What the exercise asks: Check every line below for the string "which". Copy the ones that have it.

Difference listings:
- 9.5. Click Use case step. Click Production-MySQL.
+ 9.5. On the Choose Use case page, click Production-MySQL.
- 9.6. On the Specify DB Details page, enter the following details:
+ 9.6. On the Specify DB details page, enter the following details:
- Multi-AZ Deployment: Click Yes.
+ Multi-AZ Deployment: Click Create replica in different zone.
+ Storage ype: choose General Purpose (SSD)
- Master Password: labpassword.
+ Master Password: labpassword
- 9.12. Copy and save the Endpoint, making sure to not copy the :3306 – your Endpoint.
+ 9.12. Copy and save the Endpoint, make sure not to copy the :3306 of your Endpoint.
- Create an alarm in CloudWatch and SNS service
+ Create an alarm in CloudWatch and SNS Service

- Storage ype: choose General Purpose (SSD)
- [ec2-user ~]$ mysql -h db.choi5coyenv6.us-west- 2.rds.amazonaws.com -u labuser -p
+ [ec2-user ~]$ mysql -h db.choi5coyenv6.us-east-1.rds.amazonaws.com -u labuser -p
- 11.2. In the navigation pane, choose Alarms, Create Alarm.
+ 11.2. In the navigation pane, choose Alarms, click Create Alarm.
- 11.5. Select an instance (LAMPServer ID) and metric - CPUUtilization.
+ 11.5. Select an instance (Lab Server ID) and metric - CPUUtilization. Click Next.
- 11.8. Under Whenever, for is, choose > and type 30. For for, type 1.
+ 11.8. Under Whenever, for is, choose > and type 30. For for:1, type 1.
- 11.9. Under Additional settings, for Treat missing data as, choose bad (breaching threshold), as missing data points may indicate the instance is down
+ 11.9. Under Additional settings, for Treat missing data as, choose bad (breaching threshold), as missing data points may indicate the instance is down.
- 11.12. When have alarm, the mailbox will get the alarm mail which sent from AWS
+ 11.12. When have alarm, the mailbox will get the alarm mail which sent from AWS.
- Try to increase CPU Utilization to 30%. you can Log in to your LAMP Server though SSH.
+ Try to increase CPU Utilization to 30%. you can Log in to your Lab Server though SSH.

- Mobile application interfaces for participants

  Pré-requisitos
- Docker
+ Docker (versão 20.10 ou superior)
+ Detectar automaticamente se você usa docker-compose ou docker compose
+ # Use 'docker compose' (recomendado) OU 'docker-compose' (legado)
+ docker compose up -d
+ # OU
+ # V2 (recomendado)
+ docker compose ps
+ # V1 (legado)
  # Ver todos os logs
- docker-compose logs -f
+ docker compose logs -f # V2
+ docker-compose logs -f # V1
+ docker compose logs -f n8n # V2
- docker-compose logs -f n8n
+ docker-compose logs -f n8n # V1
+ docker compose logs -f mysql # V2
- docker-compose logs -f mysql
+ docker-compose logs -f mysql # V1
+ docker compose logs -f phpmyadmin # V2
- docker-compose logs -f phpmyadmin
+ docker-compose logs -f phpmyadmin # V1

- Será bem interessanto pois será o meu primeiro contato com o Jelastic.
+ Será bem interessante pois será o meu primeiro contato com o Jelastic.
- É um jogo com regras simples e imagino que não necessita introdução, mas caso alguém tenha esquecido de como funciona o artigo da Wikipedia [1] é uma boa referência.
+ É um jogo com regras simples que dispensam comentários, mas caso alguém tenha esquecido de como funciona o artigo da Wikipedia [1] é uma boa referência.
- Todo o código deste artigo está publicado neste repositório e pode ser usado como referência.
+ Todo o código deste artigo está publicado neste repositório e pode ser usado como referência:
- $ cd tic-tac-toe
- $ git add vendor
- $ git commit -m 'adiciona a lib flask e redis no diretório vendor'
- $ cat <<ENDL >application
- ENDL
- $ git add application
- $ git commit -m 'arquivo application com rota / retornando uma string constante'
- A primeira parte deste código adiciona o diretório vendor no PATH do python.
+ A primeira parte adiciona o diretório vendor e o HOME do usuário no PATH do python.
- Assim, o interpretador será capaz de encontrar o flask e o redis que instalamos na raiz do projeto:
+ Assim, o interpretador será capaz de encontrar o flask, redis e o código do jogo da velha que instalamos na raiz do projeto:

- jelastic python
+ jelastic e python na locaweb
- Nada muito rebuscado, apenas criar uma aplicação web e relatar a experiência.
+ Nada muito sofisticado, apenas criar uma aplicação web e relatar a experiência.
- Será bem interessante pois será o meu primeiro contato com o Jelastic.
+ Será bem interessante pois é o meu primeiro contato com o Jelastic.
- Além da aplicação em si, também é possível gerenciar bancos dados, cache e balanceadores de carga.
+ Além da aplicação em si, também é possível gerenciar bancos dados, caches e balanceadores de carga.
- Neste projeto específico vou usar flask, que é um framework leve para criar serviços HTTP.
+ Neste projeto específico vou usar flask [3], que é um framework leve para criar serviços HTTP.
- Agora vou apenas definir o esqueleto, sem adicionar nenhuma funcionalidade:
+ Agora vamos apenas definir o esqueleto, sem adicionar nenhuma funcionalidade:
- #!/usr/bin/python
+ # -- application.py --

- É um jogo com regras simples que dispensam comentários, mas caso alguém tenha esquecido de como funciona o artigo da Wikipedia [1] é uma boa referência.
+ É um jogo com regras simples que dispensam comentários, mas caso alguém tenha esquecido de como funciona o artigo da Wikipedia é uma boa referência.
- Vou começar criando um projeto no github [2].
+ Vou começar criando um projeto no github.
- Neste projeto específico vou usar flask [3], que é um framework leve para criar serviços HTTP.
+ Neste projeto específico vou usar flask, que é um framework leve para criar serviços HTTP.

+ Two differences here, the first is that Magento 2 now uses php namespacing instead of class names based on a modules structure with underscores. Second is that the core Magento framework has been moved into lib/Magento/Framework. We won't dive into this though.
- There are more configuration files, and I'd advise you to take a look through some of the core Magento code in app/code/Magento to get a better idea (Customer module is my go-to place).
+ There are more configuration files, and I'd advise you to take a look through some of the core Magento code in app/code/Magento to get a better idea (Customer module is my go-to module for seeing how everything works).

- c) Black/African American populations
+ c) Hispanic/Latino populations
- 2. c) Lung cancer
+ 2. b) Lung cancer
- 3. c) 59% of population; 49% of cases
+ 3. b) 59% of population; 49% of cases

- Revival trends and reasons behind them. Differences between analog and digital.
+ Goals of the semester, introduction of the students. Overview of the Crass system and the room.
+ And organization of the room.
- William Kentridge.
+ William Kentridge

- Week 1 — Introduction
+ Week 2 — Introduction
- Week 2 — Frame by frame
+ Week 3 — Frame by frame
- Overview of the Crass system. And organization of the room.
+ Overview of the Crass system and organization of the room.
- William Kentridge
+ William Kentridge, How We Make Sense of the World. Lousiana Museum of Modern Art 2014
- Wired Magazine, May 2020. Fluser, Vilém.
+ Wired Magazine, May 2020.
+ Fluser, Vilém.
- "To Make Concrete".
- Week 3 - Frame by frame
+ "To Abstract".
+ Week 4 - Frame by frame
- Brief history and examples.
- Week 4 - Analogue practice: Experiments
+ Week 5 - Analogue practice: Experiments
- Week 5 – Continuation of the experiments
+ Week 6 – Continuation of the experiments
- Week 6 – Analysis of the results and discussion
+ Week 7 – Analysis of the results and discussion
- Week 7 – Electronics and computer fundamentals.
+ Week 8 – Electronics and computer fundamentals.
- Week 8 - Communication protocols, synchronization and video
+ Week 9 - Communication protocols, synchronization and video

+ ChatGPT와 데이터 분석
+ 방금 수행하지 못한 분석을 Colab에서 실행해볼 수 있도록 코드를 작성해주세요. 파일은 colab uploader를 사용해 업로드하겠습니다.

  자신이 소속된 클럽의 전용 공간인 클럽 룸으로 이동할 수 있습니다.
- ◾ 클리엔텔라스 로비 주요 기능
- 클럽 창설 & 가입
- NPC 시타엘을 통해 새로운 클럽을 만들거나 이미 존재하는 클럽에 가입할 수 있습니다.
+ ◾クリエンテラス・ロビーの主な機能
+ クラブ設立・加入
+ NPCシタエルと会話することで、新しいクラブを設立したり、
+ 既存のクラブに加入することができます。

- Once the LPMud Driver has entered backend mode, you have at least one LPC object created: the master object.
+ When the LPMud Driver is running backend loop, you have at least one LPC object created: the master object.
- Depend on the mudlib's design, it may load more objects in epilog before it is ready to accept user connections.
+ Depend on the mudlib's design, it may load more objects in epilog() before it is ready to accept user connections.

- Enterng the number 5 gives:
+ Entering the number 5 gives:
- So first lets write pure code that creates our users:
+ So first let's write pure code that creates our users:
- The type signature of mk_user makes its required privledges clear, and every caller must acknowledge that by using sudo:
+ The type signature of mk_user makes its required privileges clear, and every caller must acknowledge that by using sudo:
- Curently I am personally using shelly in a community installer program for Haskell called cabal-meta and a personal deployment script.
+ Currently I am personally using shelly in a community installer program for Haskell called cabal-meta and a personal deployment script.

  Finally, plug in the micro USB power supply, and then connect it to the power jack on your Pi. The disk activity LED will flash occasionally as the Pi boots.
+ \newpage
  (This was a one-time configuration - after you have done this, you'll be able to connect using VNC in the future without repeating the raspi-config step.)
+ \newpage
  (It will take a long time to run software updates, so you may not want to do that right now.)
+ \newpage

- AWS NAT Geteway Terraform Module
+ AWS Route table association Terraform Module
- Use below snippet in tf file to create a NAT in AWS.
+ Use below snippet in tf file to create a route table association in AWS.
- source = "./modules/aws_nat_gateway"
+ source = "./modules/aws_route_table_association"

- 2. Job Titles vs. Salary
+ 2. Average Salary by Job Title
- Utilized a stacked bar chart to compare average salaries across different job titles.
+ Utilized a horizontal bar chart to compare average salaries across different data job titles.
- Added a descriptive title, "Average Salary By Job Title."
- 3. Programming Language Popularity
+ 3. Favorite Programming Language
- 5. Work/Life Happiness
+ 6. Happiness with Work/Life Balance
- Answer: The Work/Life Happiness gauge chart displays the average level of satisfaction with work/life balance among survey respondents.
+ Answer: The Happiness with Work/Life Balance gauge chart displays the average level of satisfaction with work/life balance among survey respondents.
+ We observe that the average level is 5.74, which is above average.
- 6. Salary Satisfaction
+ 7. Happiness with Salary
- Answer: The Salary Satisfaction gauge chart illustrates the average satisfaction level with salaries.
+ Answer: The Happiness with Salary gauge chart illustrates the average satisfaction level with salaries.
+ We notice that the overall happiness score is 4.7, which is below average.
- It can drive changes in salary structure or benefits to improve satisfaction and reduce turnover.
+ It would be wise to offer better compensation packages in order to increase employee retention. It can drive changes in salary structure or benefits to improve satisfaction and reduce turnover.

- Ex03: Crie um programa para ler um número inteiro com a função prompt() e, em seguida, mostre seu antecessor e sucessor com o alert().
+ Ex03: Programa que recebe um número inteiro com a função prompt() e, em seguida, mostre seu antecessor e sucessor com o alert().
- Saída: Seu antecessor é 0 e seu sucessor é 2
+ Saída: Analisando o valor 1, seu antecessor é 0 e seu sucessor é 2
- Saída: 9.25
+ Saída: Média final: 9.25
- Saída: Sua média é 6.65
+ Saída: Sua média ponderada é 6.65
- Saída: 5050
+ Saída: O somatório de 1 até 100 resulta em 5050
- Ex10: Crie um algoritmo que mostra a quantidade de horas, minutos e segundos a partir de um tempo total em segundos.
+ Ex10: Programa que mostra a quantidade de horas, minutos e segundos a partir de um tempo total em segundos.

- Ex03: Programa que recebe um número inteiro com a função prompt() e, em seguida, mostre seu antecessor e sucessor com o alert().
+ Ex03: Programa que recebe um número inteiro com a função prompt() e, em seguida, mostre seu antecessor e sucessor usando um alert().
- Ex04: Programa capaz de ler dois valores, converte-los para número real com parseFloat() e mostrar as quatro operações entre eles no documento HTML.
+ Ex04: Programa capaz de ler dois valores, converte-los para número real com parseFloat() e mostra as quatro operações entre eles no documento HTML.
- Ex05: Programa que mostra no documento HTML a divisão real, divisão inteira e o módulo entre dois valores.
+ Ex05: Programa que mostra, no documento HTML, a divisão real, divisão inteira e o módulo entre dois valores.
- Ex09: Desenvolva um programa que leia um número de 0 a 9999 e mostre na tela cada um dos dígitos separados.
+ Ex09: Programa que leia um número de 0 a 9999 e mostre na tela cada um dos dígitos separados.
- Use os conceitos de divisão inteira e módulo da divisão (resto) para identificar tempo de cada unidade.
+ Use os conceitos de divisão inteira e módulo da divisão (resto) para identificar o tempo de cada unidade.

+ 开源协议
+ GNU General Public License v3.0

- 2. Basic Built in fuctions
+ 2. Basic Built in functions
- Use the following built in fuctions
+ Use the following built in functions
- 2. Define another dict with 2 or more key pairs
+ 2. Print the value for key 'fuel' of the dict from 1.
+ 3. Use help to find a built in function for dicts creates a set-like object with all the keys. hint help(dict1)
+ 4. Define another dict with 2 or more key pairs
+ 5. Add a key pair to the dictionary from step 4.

Output of the exercise:
- 11.12. When have alarm, the mailbox will get the alarm mail which sent from AWS
+ 11.12. When have alarm, the mailbox will get the alarm mail which sent from AWS.
+ We observe that the average level is 5.74, which is above average.
+ We notice that the overall happiness score is 4.7, which is below average.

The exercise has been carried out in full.